**WORK ITEM**
The answer must repeat every record exactly, with no pictures in it.

▬▬▬

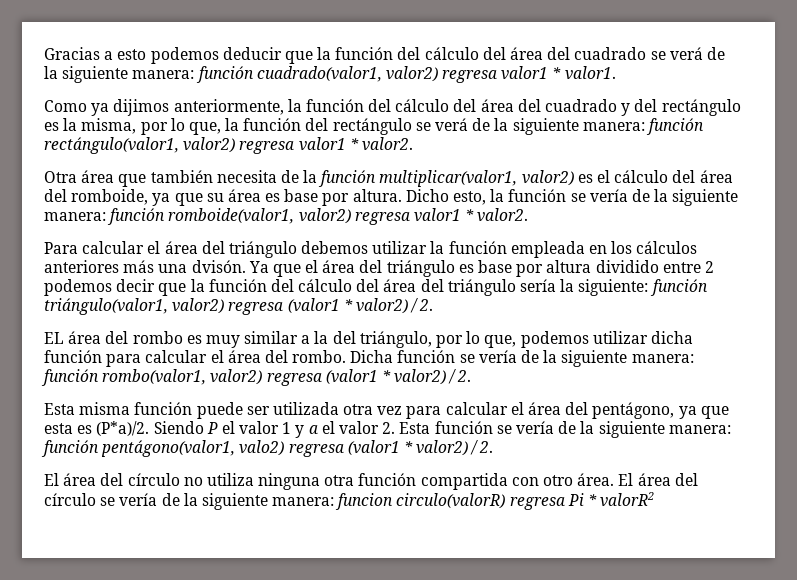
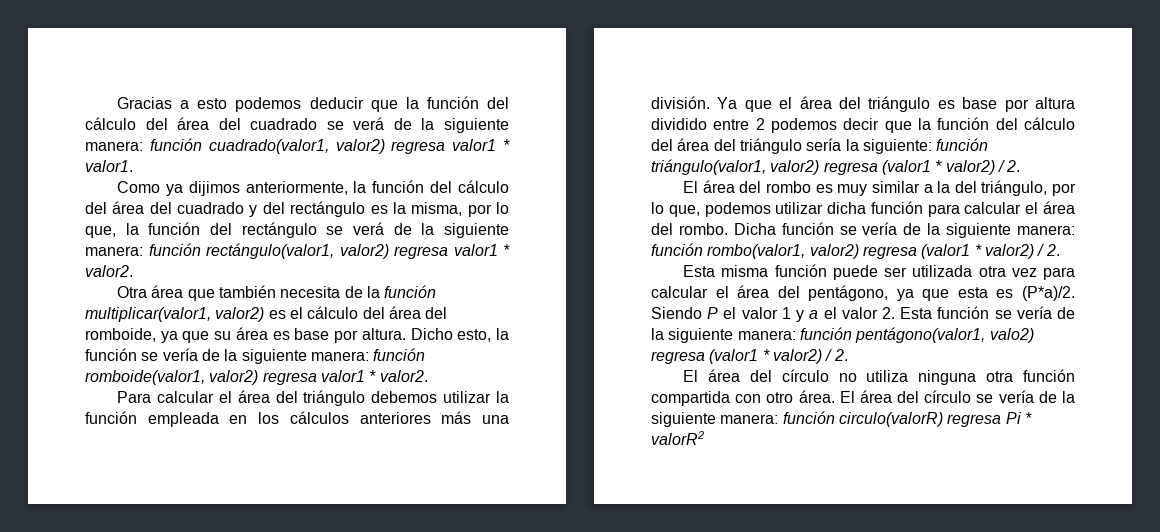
- Para calcular el área del triángulo debemos utilizar la función empleada en los cálculos anteriores más una dvisón.
+ Para calcular el área del triángulo debemos utilizar la función empleada en los cálculos anteriores más una división.
- EL área del rombo es muy similar a la del triángulo, por lo que, podemos utilizar dicha función para calcular el área del rombo.
+ El área del rombo es muy similar a la del triángulo, por lo que, podemos utilizar dicha función para calcular el área del rombo.
- El área del círculo se vería de la siguiente manera: funcion circulo(valorR) regresa Pi * valorR2
+ El área del círculo se vería de la siguiente manera: función circulo(valorR) regresa Pi * valorR2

▬▬▬

**YOUR SOLUTION**
- Para calcular el área del triángulo debemos utilizar la función empleada en los cálculos anteriores más una dvisón.
+ Para calcular el área del triángulo debemos utilizar la función empleada en los cálculos anteriores más una división.
- EL área del rombo es muy similar a la del triángulo, por lo que, podemos utilizar dicha función para calcular el área del rombo.
+ El área del rombo es muy similar a la del triángulo, por lo que, podemos utilizar dicha función para calcular el área del rombo.
- El área del círculo se vería de la siguiente manera: funcion circulo(valorR) regresa Pi * valorR2
+ El área del círculo se vería de la siguiente manera: función circulo(valorR) regresa Pi * valorR2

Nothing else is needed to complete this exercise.